Welcomed into Melbourne's artistic circles, Vass­ilieff joined the Contemporary Art Society, supported by George Bell, Vance & Nettie Palmer, Adrian Lawlor, and John and Sunday Reed. In 1953 the Russian-Australian artist became vice-president of the Contemporary Art Society.

He and Elizabeth separated and he moved first to Mildura High School and then to Swan Hill High in rural Victoria. Vassilieff was living in lodgings in both towns, earning an income, but never surviving long at any teach­ing positions. In the last months of his life he was living in a fishing shack owned by a fellow teacher on the banks of the Murray River. The artist had been dismissed from his last teaching job and his health was bad. He fished in the day, and at night painted the river by the light of a kerosene lamp.

 His view that immediacy and message mattered more than in­tellect and aesthetics, influenced younger artists: Al­bert Tucker, Lina Bryans, Joy Hest­er and Sid­ney Nolan. He did exhibit again later at the Gallery of Contemporary Art in Mel­bourne, but now his work was not in great demand.

Sickly and slim, Vassilieff had always spoken English in a low, accented voice. As he sold few paintings, he never had any money and traded portraits for hot dinners.
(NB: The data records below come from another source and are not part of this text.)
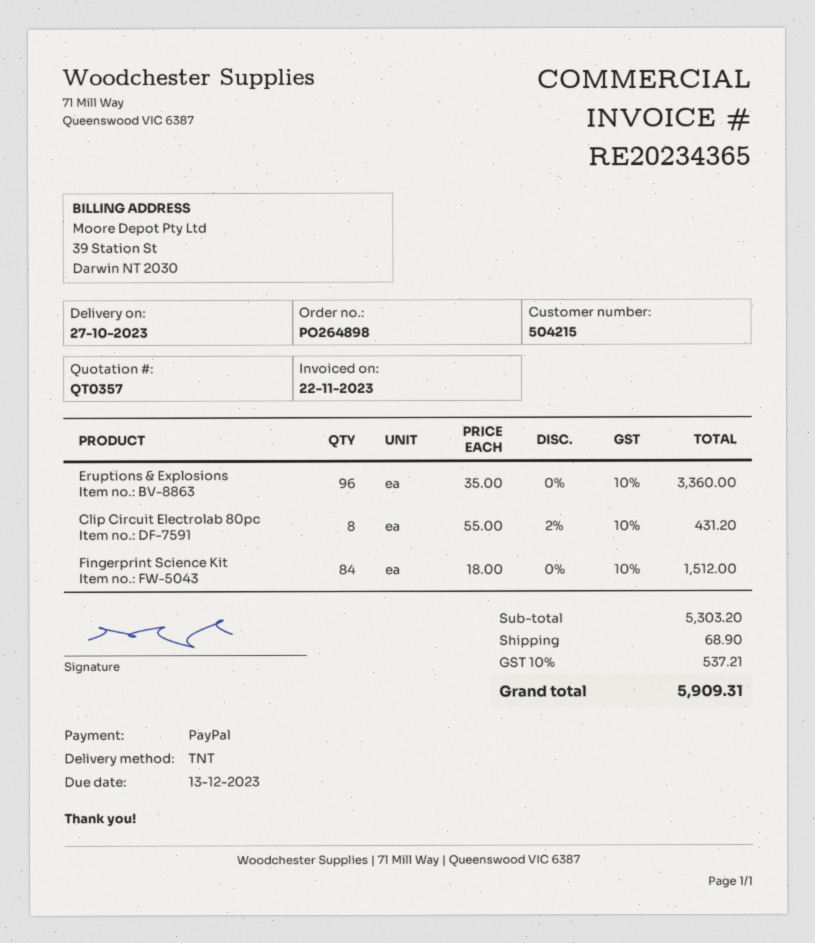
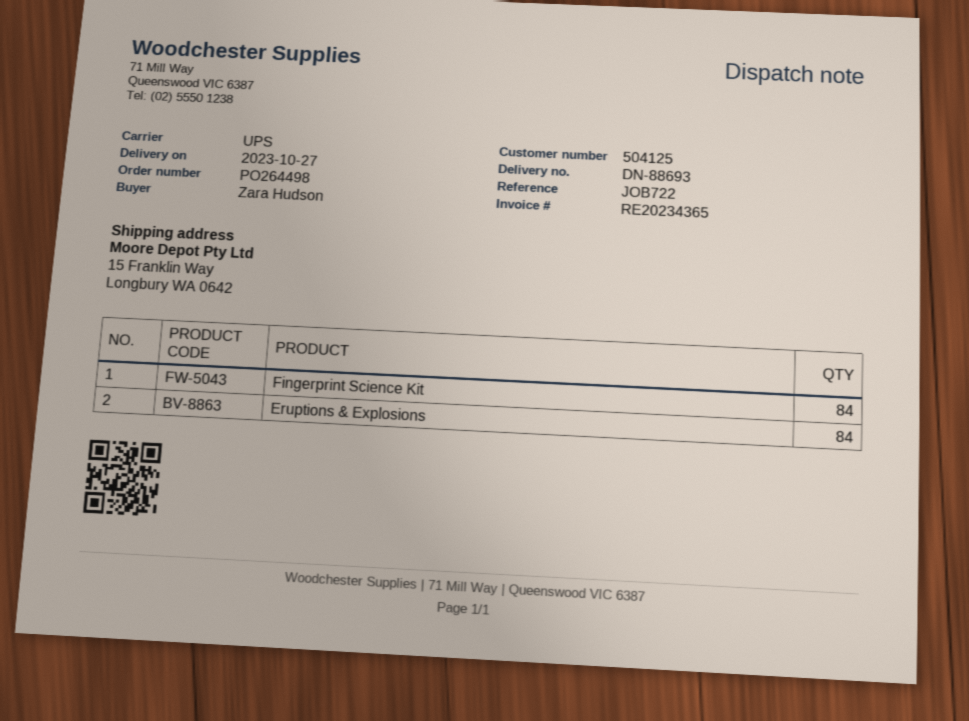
order number: PO264898 -> PO264498
customer number: 504215 -> 504125
shipping method: TNT -> UPS
Eruptions & Explosions: 96 -> 84
Clip Circuit Electrolab 80pc: 8 -> none

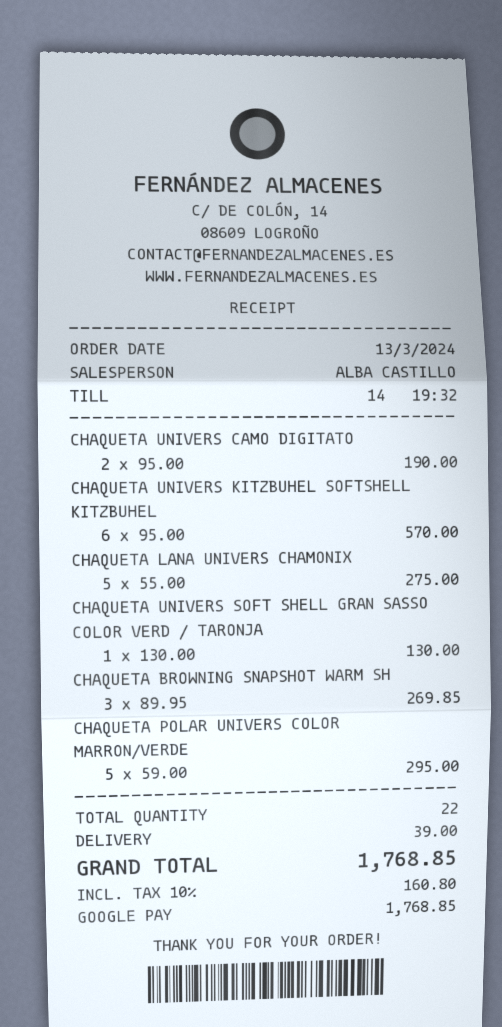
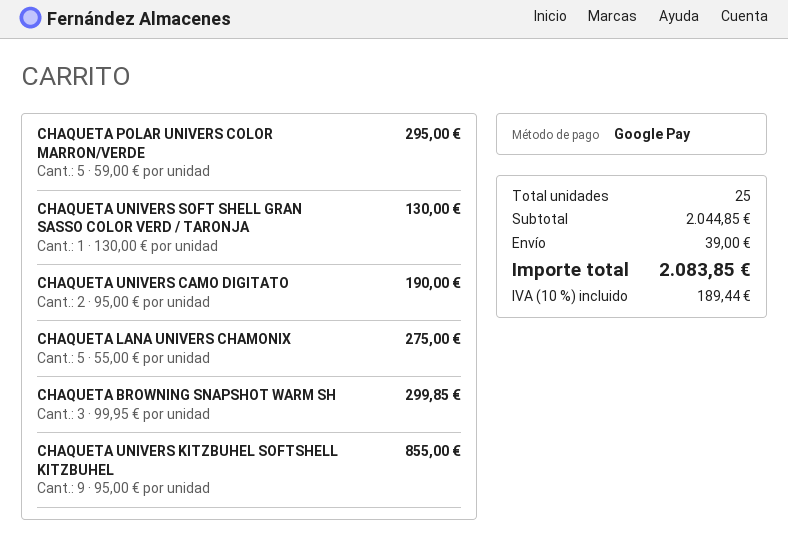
CHAQUETA UNIVERS KITZBUHEL SOFTSHELL KITZBUHEL: 6 x 95.00 = 570.00 -> 9 x 95.00 = 855.00
CHAQUETA BROWNING SNAPSHOT WARM SH: 3 x 89.95 = 269.85 -> 3 x 99.95 = 299.85
total quantity: 22 -> 25
tax: 10% = 160.80 -> 10% = 189.44
total: 1768.85 -> 2083.85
He also traded on his roman­tic image to get women into bed. Sadly he spent his final mon­ths in a shack near Mild­ura painting unhappy water-colours, the last in 1958.

Vassilieff died of a heart attack alongside John Reed at Heide, who stood by the artist to the end. A memorial exhib­ition of Danil’s oeuvre was held at Melbourne’s Museum of Modern Art of Australia in 1959. His work is now repr­es­ented in major Australian galleries.

Vassilieff sculpture, 1953

Vassilieff's biographer Felicity St John Moore published Vassilieff and His Art in 2012. Vassilieff brought a stream of Russian folk art into Australian art, as well as exciting ideas about the indivis­ib­ility of art and life. The bright colours ref­l­ect­ed his exuberant love of the river, its flora and fauna. Sadly, Felicity said, he divided critics and friends, thanks to a peculiarly Cossack chauv­inism, fierce anti-intellectualism, dys­funct­ion­al relationships with women and crude painterly language.

In 2012 an exhibition at Heidi examined the profound infl­uence of this artist in the hist­ory of Austr­al­­ian art. It comprised key paint­ings from the mid-1930s to mid-1940s, works on paper and sculp­ture. This project highlighted Vassil­ieff’s role in linking the expressive tradition of Russian folk art with mod­ern Australia art.

In 2015 director Richard Moore's film, The Wolf in Australian Art: Life and Art of Danila Vassilieff was based on a book published by his mother, Felicity St John Moore. She also co-curated a 2012 show at Heide that did much to restore Vas­s­ilieff to the modern public.